Exact transcript, pictures excluded: write out every record below.
** Data for the task follows **
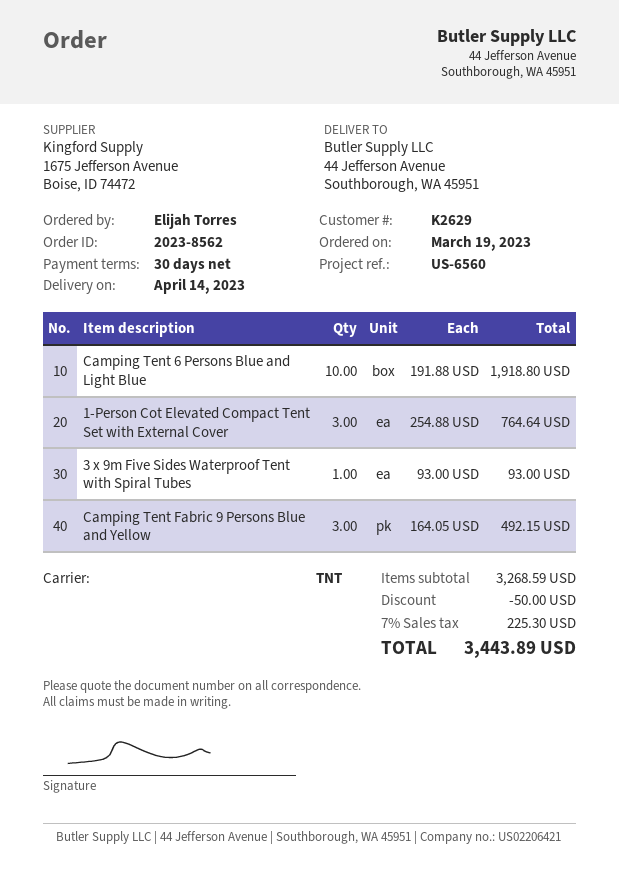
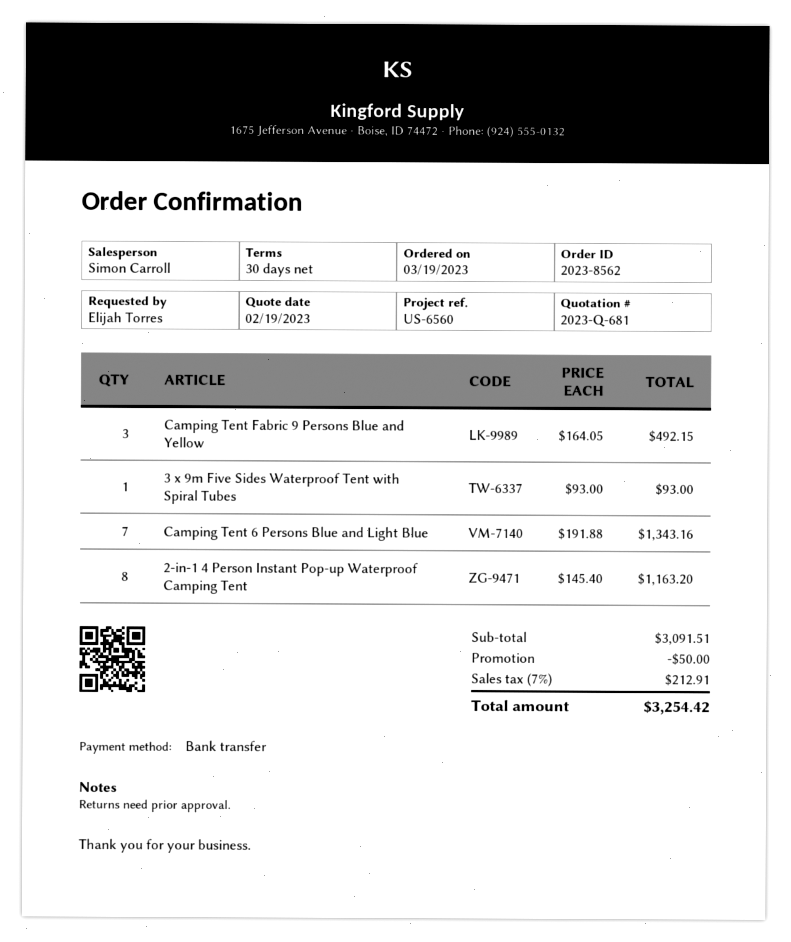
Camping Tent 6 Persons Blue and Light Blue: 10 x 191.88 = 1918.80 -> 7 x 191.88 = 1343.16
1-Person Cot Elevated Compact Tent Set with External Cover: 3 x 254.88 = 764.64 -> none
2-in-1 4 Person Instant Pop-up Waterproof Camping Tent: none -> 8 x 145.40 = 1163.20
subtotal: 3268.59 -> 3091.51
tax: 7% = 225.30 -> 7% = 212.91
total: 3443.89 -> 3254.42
** End of Data for the task **
■ Answer below ■
Camping Tent 6 Persons Blue and Light Blue: 10 x 191.88 = 1918.80 -> 7 x 191.88 = 1343.16
1-Person Cot Elevated Compact Tent Set with External Cover: 3 x 254.88 = 764.64 -> none
2-in-1 4 Person Instant Pop-up Waterproof Camping Tent: none -> 8 x 145.40 = 1163.20
subtotal: 3268.59 -> 3091.51
tax: 7% = 225.30 -> 7% = 212.91
total: 3443.89 -> 3254.42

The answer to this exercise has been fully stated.